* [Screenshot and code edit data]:
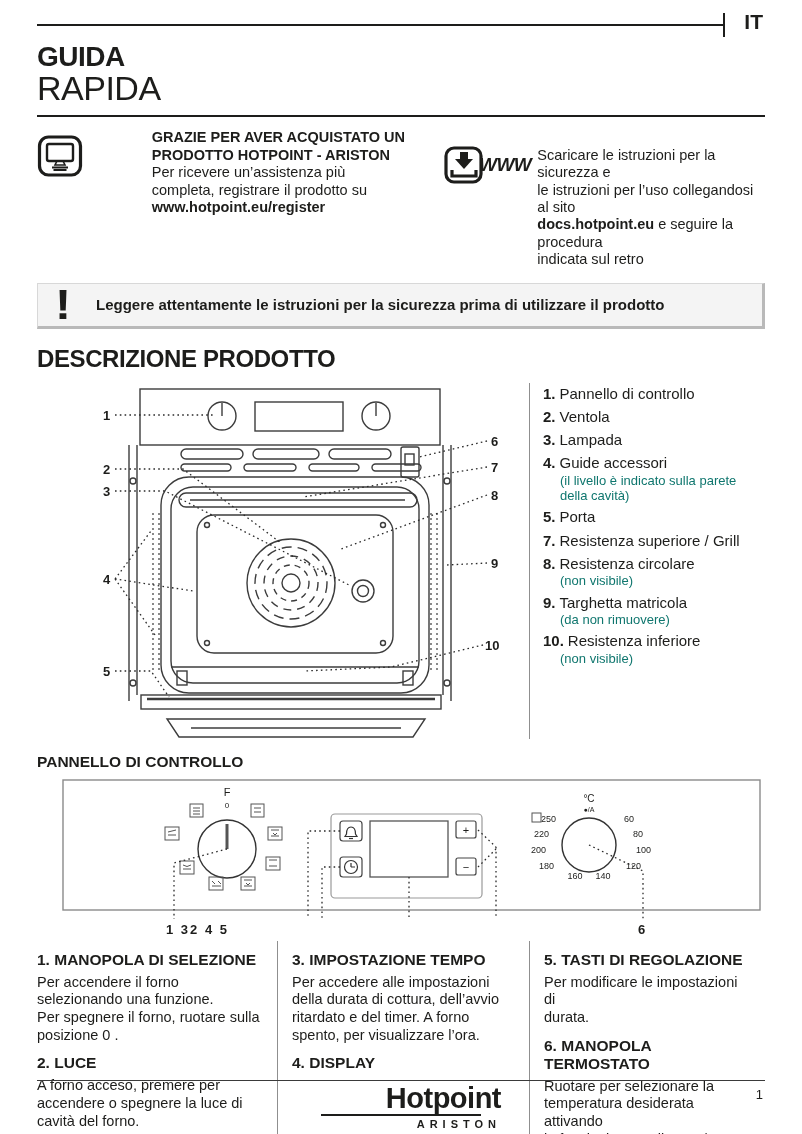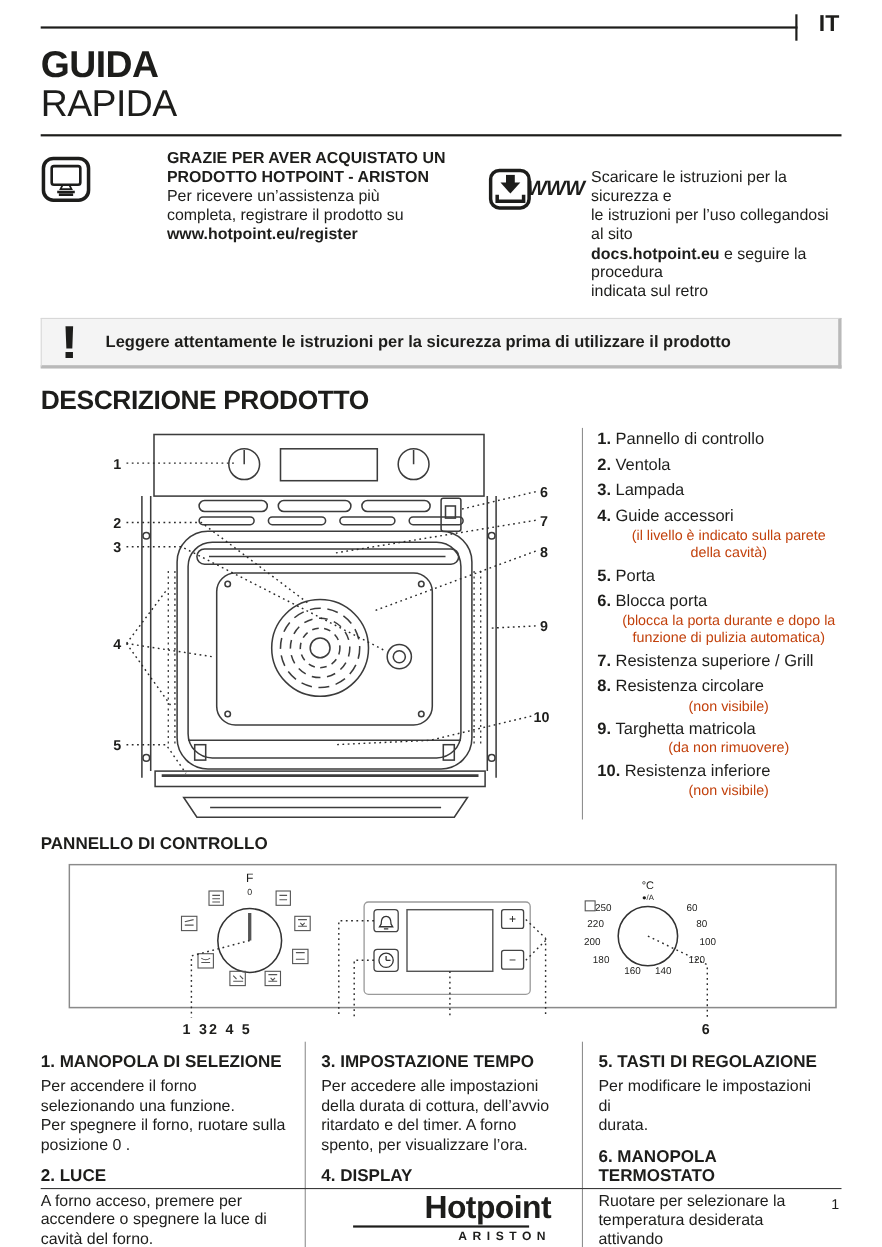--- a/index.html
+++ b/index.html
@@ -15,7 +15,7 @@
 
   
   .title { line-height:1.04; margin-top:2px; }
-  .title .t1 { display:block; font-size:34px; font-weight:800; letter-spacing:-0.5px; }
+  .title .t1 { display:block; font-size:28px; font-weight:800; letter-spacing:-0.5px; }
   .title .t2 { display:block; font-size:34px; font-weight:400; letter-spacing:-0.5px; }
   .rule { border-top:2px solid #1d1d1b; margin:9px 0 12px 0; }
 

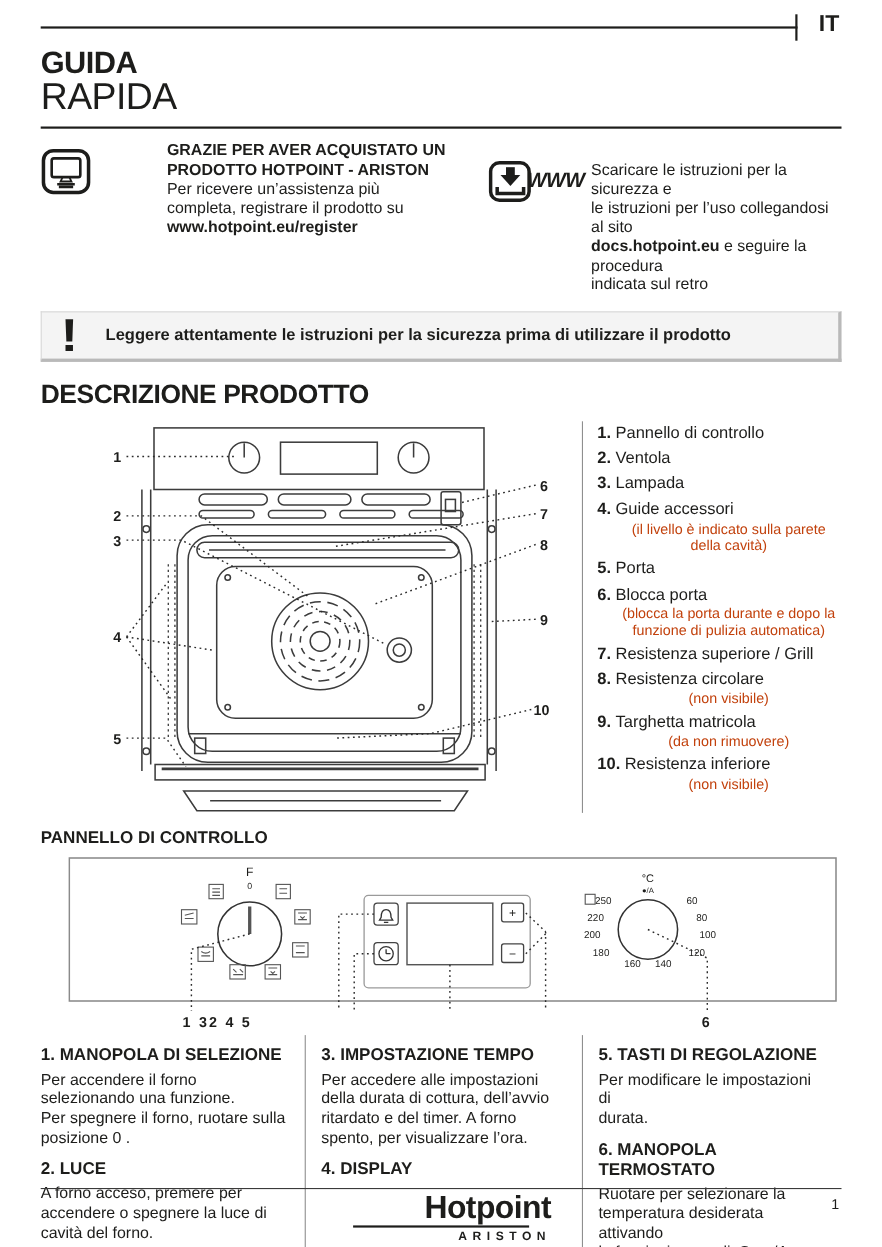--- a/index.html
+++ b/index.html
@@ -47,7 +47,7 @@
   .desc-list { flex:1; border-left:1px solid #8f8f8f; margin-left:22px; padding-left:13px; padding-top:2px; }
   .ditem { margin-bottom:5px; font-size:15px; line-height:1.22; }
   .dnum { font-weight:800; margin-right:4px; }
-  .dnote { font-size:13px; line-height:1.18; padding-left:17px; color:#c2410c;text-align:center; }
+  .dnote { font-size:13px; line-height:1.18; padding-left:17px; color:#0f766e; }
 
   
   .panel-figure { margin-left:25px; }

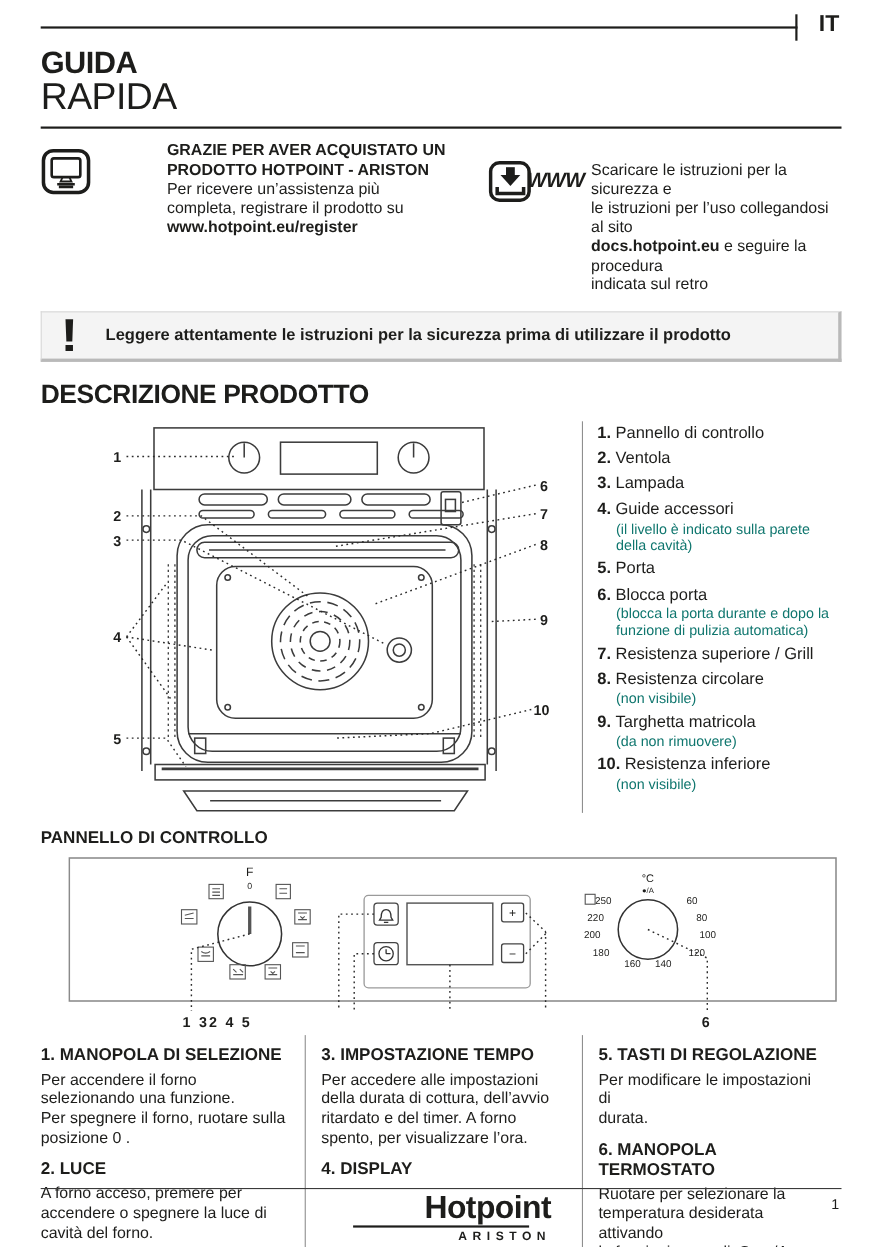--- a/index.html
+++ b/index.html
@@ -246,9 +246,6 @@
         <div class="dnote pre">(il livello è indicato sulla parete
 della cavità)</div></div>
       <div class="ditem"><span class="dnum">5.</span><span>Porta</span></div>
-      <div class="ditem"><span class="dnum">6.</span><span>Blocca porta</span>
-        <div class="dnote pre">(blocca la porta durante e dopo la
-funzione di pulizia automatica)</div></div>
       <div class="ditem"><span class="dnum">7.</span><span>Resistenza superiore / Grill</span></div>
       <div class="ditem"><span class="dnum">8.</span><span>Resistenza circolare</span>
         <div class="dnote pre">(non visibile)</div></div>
* * *
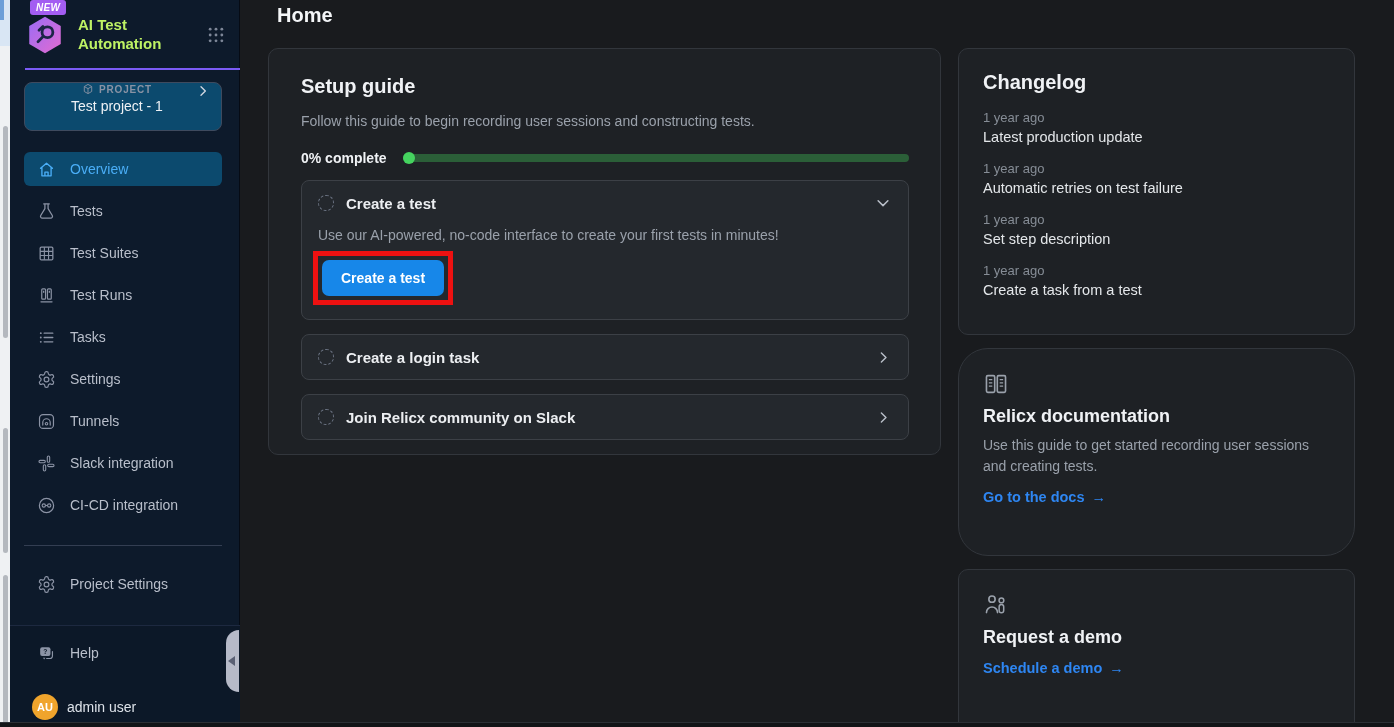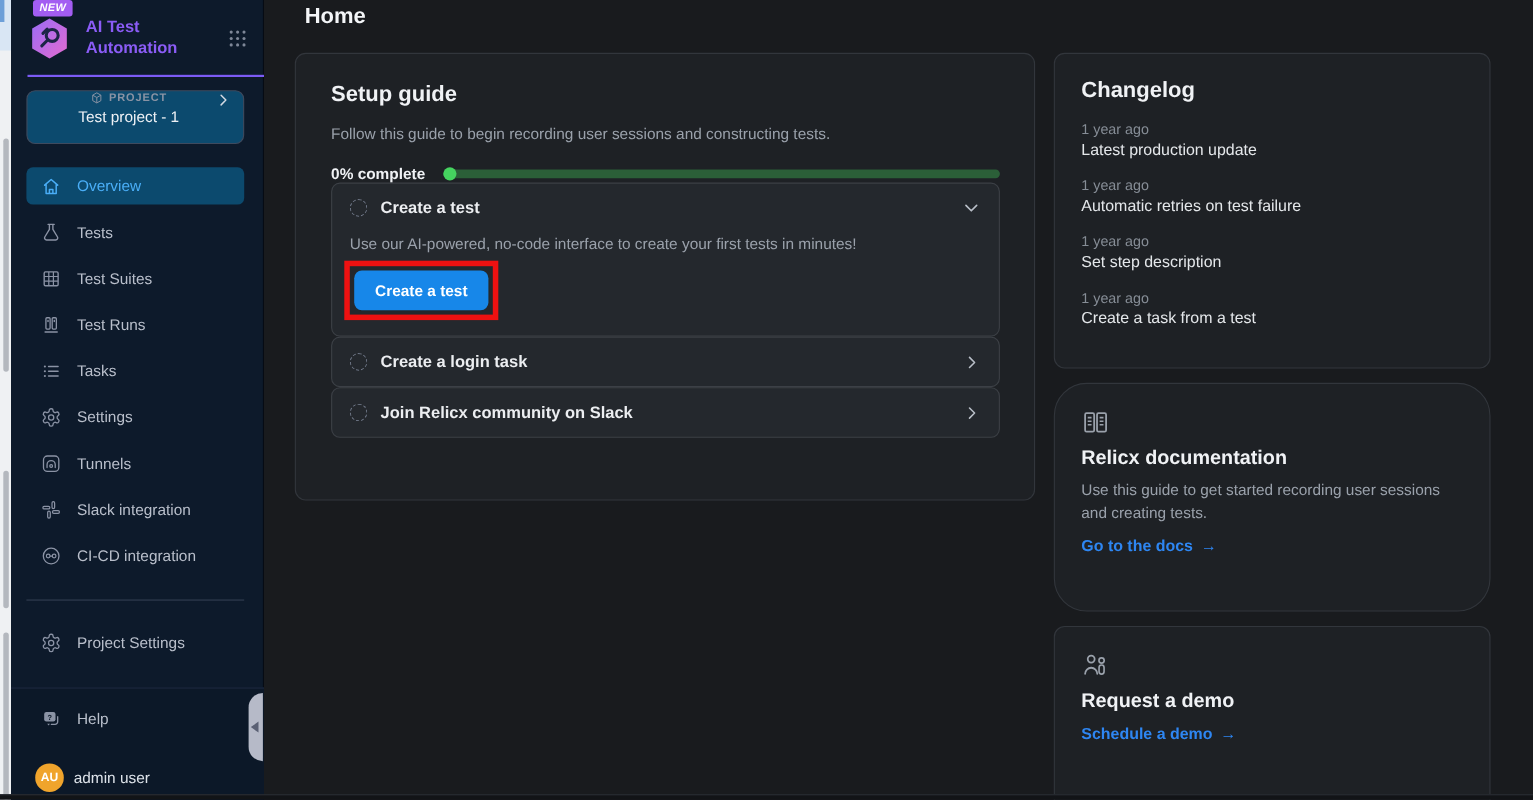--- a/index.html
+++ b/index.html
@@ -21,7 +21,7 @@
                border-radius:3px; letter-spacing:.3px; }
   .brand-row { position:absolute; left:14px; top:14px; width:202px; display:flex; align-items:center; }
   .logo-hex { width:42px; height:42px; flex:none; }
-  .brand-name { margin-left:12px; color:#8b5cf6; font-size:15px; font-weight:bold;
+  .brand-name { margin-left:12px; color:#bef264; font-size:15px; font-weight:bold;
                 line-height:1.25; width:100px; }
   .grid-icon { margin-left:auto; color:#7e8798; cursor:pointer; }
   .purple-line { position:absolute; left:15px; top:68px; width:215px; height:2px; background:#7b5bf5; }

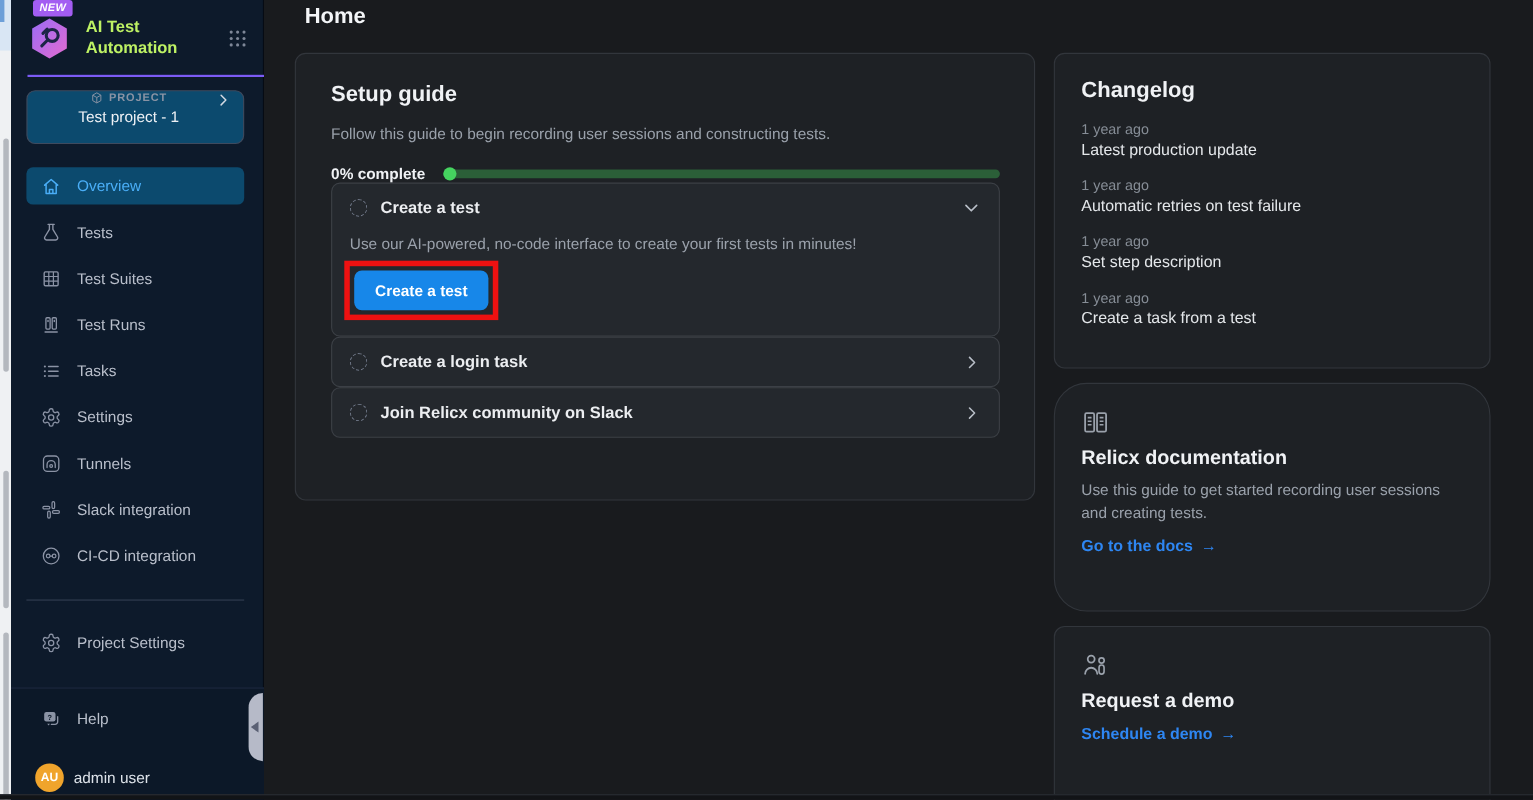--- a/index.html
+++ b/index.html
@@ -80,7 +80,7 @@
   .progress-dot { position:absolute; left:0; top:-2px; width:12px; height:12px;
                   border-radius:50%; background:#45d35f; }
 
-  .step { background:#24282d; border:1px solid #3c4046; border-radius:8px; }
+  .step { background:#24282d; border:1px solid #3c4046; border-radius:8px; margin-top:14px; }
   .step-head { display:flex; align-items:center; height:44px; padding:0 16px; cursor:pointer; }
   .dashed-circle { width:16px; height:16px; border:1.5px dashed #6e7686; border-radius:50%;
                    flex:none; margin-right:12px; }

* [WORK ORDER]: Starting at the line that has "color:#8b5cf6; font-size:15px; font-weight:bold;" in the records above, restate word for word every line until the one that has "margin-left:auto; color:#7e8798; cursor:pointer;", and include that one as well.

* [YOUR SOLUTION]:
-  .brand-name { margin-left:12px; color:#8b5cf6; font-size:15px; font-weight:bold;
+  .brand-name { margin-left:12px; color:#bef264; font-size:15px; font-weight:bold;
                 line-height:1.25; width:100px; }
   .grid-icon { margin-left:auto; color:#7e8798; cursor:pointer; }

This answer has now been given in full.